I'm not clear on whether the orangish reds come directly from the UV shift or from the wee color filters that are inserted in the light path to compensate for that shift. Whichever, it's clear that color on plasma TVs is a complex beast indeed. We're lucky it looks as much like CRT color as it does. (A CRT, for those not in the know, is a "cathode ray tube" — an old-fashioned picture tube, in other words.)


Putman also says that plasmas use "pulse-width modulation" to control how much light each phosphor emits: "a technique in which rapid on-off cycles can determine levels of luminance. The ratio of on cycles to off cycles within a given time interval translates into a specific luminance level."

(Here, "a given time interval" means a very tiny fraction of a second. Your eye can't actually see the on and off cycles, rest assured.)

Hence, says Putman, "on some panels, you may observe a color shift as brightness levels increase. The PWM method of simulating analog response works pretty well — my new GE electric range uses it to provide more control over the heating elements — but even PWM has its limits."

Translation: plasma display panels exhibit "non-linear response to changes in luminance levels. While a CRT is a purely linear display (small changes in driving voltage result in equivalent changes in anode current and brightness), a PDP is not." That's why it's apparently necessary for the user to lower the PDP's contrast setting below what the eye might ordinarily prefer. Otherwise, "you may observe a color shift as brightness levels increase."

I didn't mention it in my earlier article, but on my Hitachi plasma, the greenish tinge I see on B&W material seems to be more noticeable at high brightness levels than in relatively dark scenes.


None of this explains why my Hitachi's intrinsic grayscale calibration seems to vary with different settings of its color control — except to imply that with all the tweaking that is done in designing a plasma TV to get its hues even close to CRT-like, it's no surprise that there would be unsuspected interactions among the various user settings like contrast and color.

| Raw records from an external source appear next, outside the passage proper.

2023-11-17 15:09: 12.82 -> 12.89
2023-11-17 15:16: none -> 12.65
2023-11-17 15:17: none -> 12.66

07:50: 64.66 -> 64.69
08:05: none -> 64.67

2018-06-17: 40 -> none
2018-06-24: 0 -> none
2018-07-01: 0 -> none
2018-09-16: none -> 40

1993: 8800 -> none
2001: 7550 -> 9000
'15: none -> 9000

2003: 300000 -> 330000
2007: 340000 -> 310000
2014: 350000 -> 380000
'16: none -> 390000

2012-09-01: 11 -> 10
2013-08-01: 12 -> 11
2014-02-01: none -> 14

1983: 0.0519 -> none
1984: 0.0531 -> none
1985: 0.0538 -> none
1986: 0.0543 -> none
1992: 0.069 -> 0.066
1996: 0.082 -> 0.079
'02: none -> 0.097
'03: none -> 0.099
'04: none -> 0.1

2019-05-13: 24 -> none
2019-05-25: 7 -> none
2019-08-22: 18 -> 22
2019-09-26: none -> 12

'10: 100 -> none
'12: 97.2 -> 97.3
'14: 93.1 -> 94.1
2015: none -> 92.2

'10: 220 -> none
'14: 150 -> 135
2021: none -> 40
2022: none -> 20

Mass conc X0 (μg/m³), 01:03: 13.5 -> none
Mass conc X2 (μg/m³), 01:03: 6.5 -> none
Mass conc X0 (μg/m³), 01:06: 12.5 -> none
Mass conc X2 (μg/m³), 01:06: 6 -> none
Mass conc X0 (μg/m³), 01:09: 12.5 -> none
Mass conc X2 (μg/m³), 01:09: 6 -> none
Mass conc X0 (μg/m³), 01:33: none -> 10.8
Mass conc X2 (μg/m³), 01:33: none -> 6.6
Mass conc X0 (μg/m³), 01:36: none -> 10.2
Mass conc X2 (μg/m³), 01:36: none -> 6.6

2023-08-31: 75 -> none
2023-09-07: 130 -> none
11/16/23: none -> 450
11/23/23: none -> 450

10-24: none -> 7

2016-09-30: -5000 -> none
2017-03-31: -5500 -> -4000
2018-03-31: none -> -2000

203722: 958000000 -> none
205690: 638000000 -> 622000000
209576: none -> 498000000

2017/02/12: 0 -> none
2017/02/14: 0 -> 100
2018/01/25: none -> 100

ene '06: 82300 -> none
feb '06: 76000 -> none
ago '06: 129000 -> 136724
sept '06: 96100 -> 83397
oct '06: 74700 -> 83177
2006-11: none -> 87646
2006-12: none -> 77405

Another thing the Putman article reveals is that the process of calibrating a plasma's grayscale properly requires (a) a lot of hard-won expertise, compared with standard CRT calibrations, and (b) "a color analyzer with look-up tables for the specific phosphors used in each panel."

The specific-look-up-tables part seems to mean you can't use the generic look-up tables that normally come with a color analyzer, which is an instrument that objectively measures colored light sources.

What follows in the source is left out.